### Required action
Pick out all lines with the word "ЭПХХ" from the records that follow.

### Source data

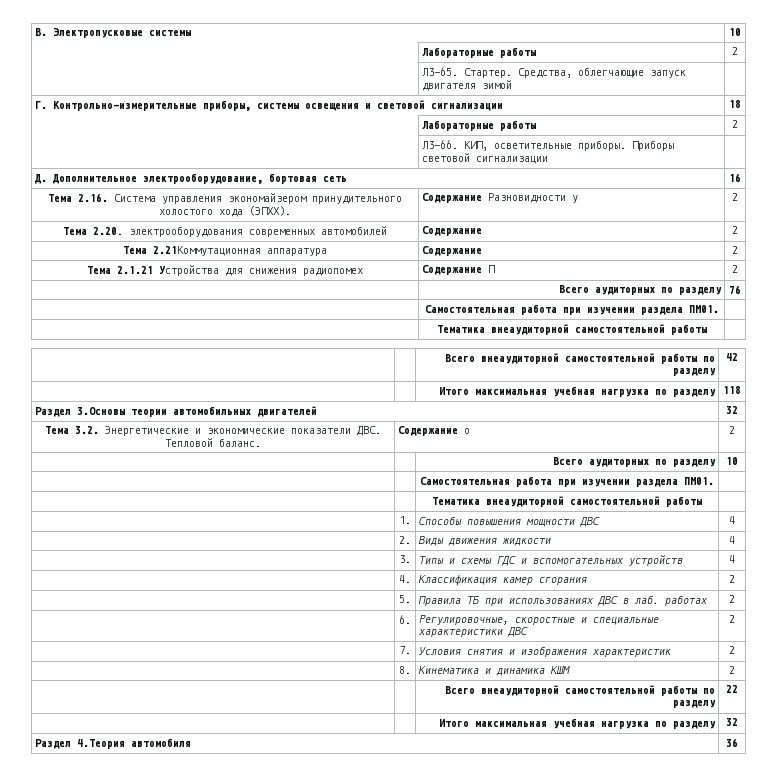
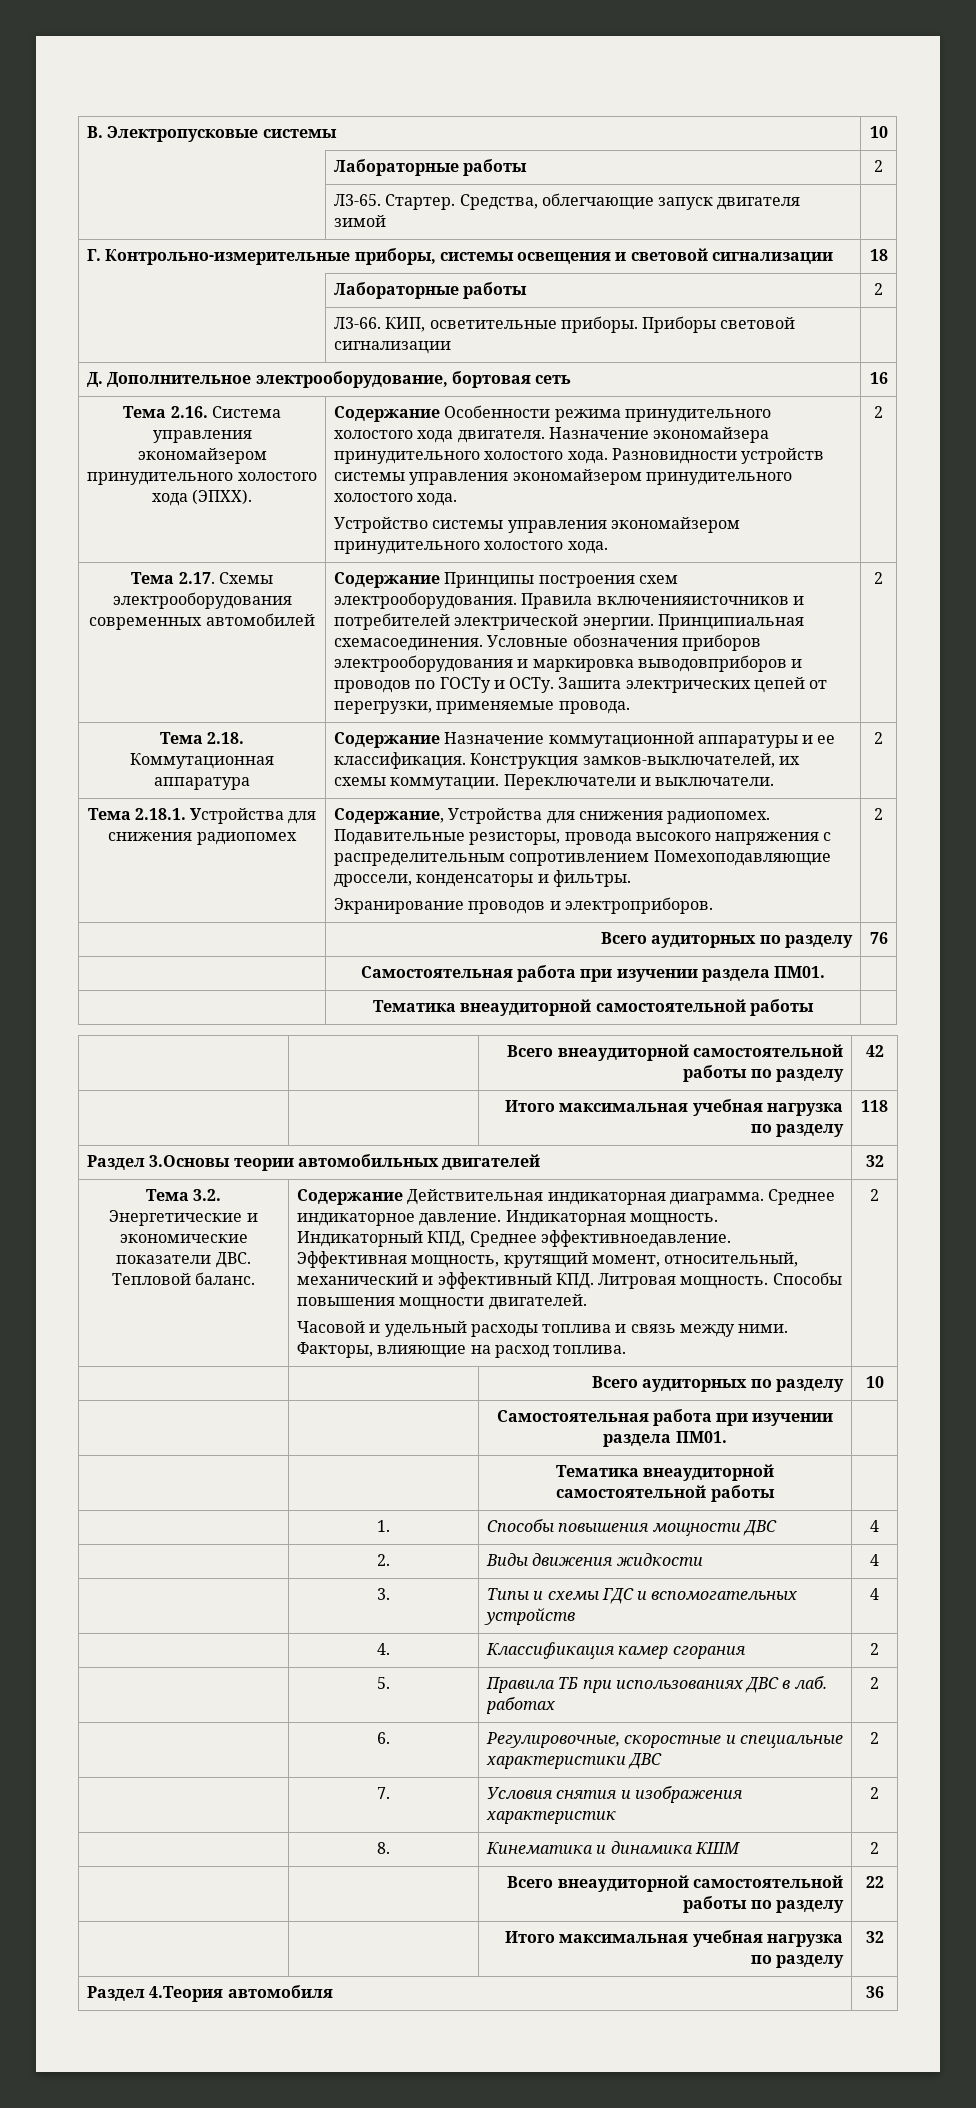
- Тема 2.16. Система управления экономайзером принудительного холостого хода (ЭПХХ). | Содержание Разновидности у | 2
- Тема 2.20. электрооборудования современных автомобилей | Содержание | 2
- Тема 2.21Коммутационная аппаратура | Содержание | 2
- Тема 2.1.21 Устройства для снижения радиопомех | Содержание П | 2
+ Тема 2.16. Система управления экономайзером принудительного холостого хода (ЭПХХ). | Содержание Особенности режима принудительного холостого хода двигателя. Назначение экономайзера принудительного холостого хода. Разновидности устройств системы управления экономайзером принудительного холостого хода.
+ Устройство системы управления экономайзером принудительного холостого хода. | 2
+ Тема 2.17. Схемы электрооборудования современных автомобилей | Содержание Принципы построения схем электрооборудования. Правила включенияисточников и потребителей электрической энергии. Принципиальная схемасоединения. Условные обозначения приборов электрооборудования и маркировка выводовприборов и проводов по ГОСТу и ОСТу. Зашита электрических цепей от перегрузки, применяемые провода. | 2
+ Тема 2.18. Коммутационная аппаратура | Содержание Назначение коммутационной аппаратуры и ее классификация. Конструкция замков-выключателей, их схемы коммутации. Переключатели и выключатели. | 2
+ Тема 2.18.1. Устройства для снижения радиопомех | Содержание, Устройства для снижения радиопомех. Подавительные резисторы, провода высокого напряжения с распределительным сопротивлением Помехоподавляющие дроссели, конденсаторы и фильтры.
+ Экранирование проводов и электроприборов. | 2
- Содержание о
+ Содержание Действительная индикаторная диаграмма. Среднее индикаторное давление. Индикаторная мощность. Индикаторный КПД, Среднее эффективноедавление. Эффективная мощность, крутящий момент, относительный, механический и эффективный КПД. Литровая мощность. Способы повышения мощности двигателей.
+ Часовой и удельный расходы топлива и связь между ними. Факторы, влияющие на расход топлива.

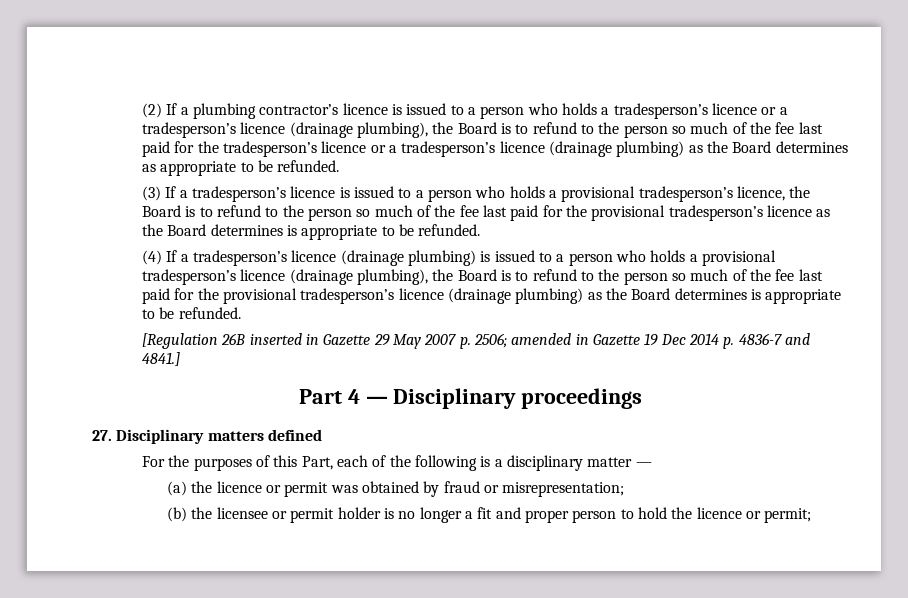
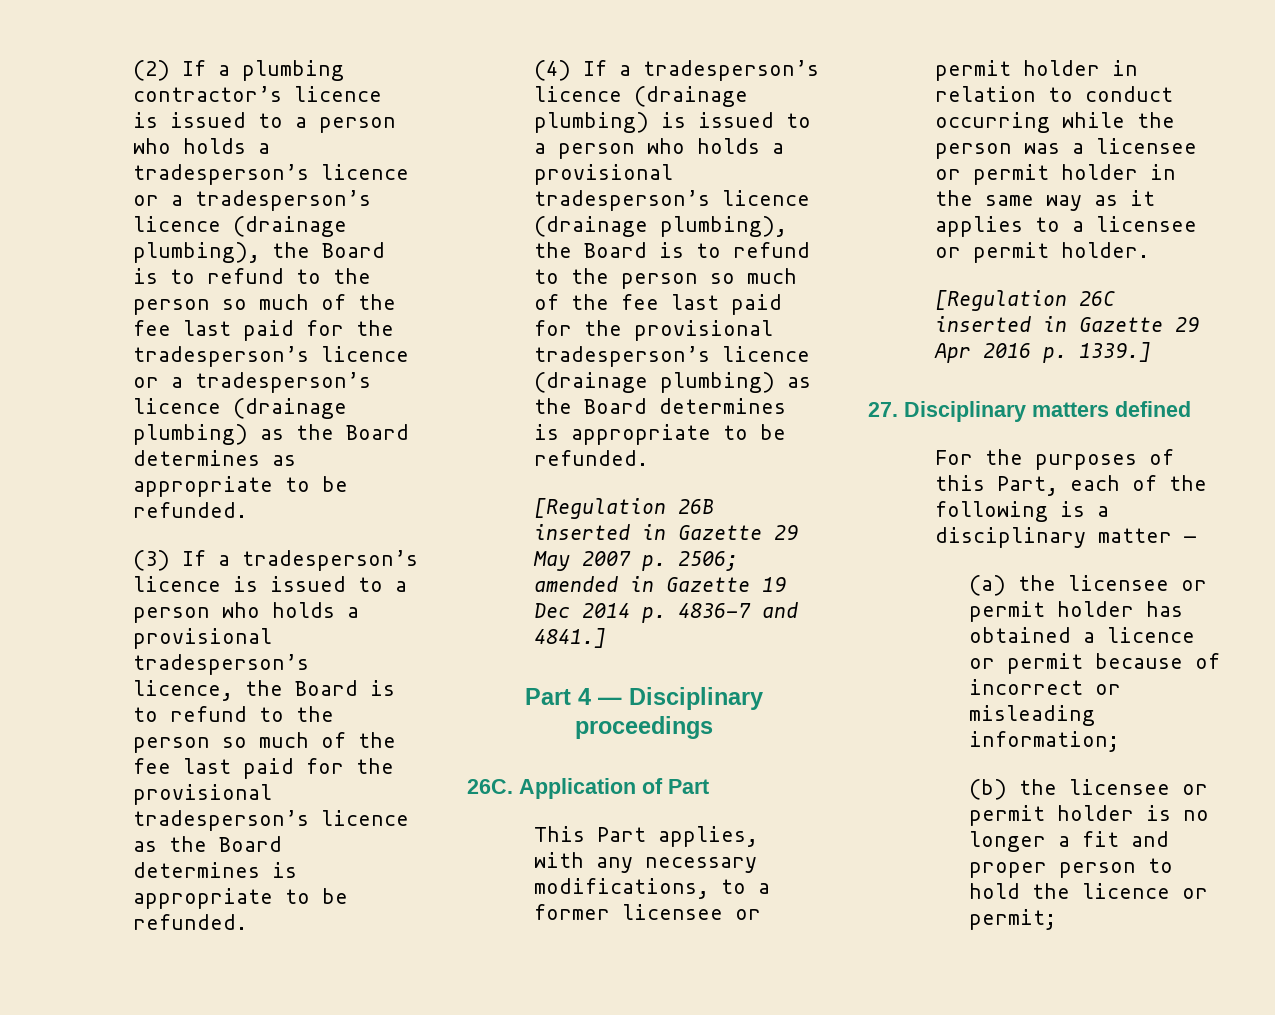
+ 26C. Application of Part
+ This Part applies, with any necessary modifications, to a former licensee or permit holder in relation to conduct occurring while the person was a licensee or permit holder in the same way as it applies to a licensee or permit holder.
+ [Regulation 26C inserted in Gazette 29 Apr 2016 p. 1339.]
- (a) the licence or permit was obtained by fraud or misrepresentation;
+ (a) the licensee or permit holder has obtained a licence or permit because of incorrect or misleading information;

### Exercise solution
- Тема 2.16. Система управления экономайзером принудительного холостого хода (ЭПХХ). | Содержание Разновидности у | 2
+ Тема 2.16. Система управления экономайзером принудительного холостого хода (ЭПХХ). | Содержание Особенности режима принудительного холостого хода двигателя. Назначение экономайзера принудительного холостого хода. Разновидности устройств системы управления экономайзером принудительного холостого хода.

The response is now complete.